Work item :: Each line from the one containing "Society Home Margot" to the end of the records below should be restated word for word; please leave out all other lines.

Records to use START

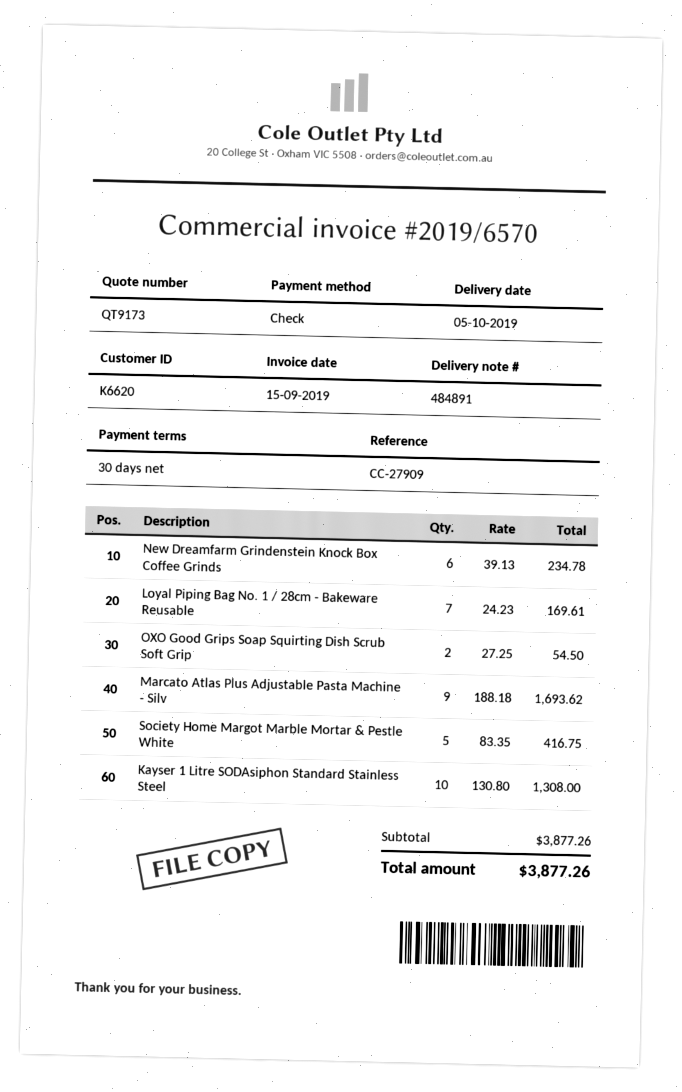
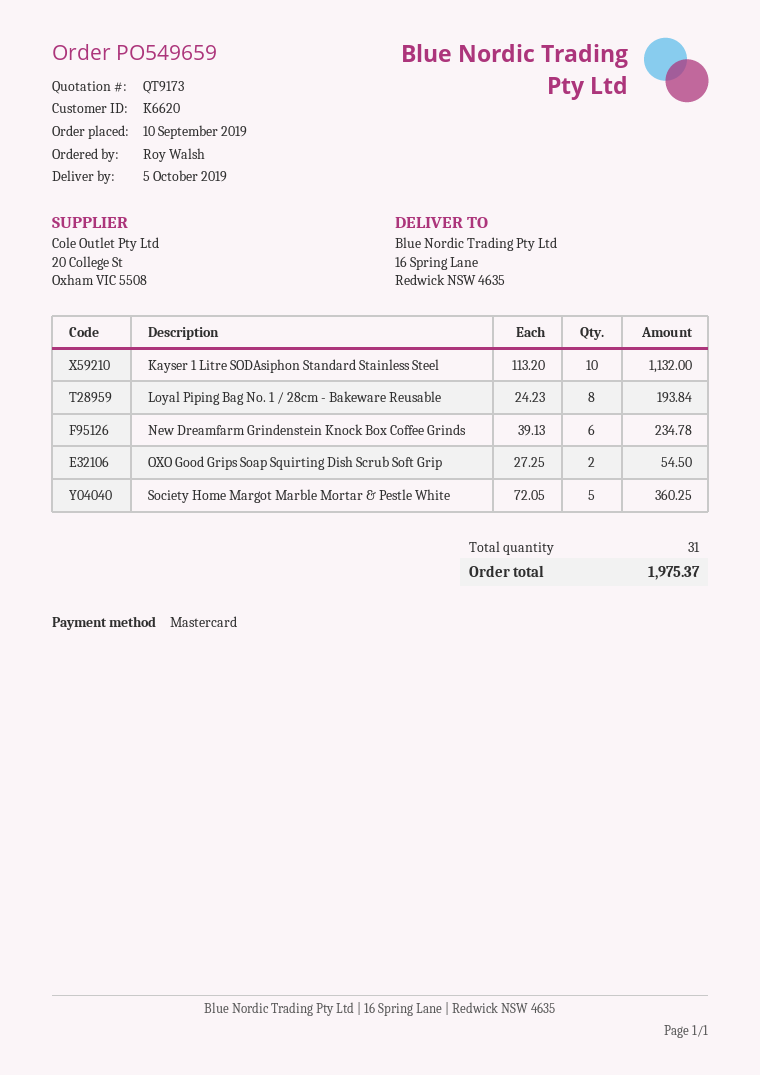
payment method: cheque -> Mastercard
Loyal Piping Bag No. 1 / 28cm - Bakeware Reusable: 7 x 24.23 = 169.61 -> 8 x 24.23 = 193.84
Marcato Atlas Plus Adjustable Pasta Machine - Silv: 9 x 188.18 = 1693.62 -> none
Society Home Margot Marble Mortar & Pestle White: 5 x 83.35 = 416.75 -> 5 x 72.05 = 360.25
Kayser 1 Litre SODAsiphon Standard Stainless Steel: 10 x 130.80 = 1308.00 -> 10 x 113.20 = 1132.00
total: 3877.26 -> 1975.37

Records to use END

Task solution ::
Society Home Margot Marble Mortar & Pestle White: 5 x 83.35 = 416.75 -> 5 x 72.05 = 360.25
Kayser 1 Litre SODAsiphon Standard Stainless Steel: 10 x 130.80 = 1308.00 -> 10 x 113.20 = 1132.00
total: 3877.26 -> 1975.37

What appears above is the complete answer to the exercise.